But the most startling (and ultimately satisfying) tracks all stem from moments when the band sets aside their self-enforced guidelines. “Static Light” starts out with a single percussion line, Bettinson’s voice carrying the melody until the song’s midway point, when keys and a ghostly backing join in, creating the backdrop to an oppressive dance floor anthem. Bettinson also takes center stage on album highlight “Small Talk,” shuffling between vocal lines and a percussion series of “ohs” and “hums.” Her efforts are looped and multiplied into an unsettling choir that — like so much of the album — isn’t merely dynamic, but downright explosive.
Hidden Orchestra, Archipelago
Stormy weather all the way
Most records that are called “cinematic” generally follow the moody smoke-trails of Barry Adamson, DJ Shadow or Portishead. But while Archipelago, the second album from Edinburgh-based quartet Hidden Orchestra and the follow up to 2010′s Night Walks, evokes neon lights reflected in dirty puddles and dangerous nocturnal journeys through seedy side-streets, it reaches a little further than the usual urban darkness.

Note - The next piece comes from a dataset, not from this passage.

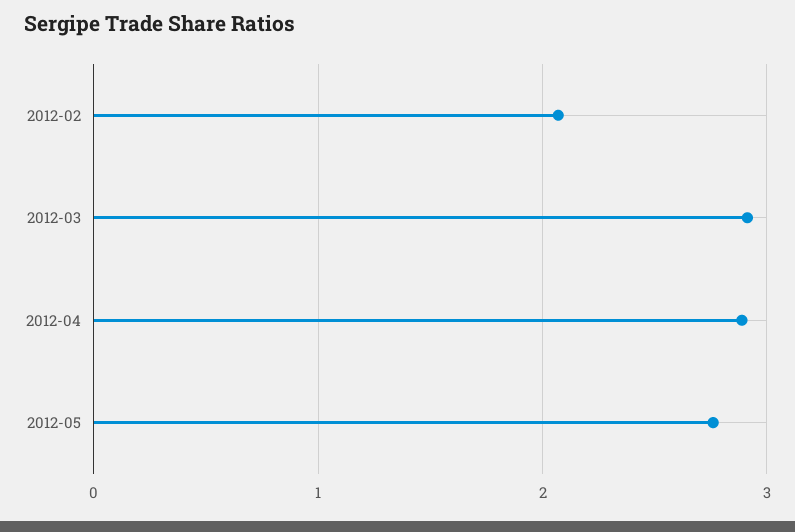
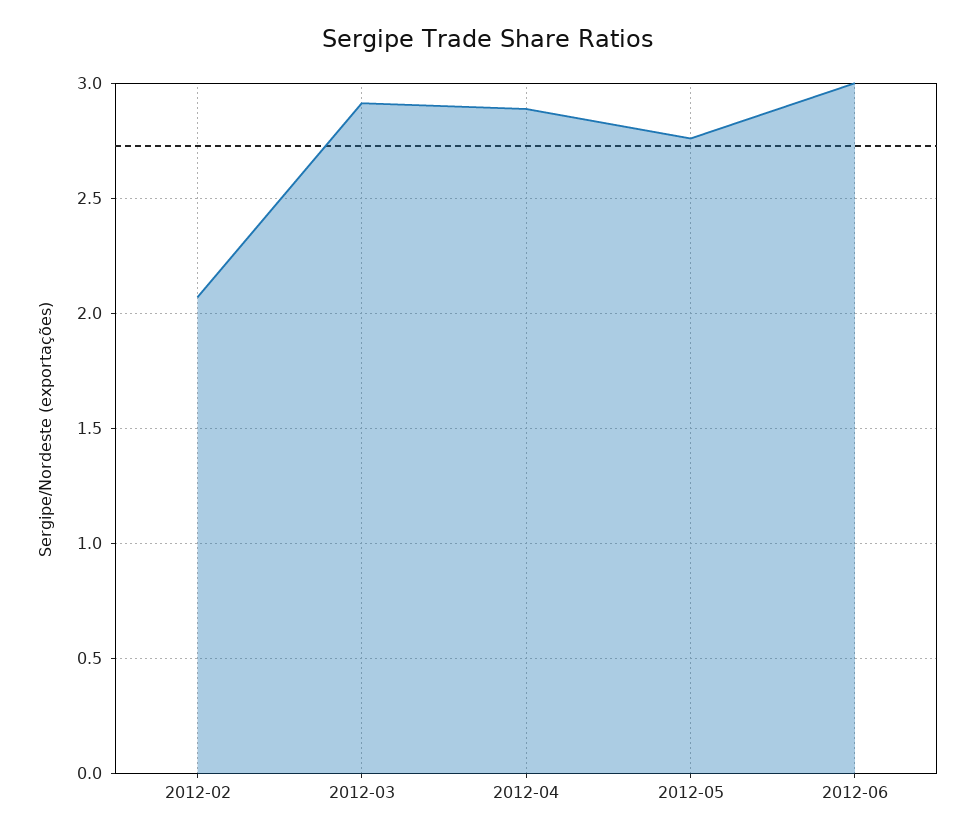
2012-06: none -> 3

The jazz inflections of “Seven Hunters” bear the scent of Soft Machine-style experimentation, while “Fourth Wall,” with its booming bass and brass, does the whole car-chase-while-smoking-Gitanes thing with enough vigor to swerve the cliché slip-road. The delicate strings of “Disquiet” give way to an alarming crack of thunder, and “Reminder” breaks down in a rush of cloudburst percussion — it’s stormy weather all the way. Densely layered and dynamically structured, this music is as much about the head as that mythical underbelly, and Hidden Orchestra have the skill to ensure these imaginary motion pictures genuinely move.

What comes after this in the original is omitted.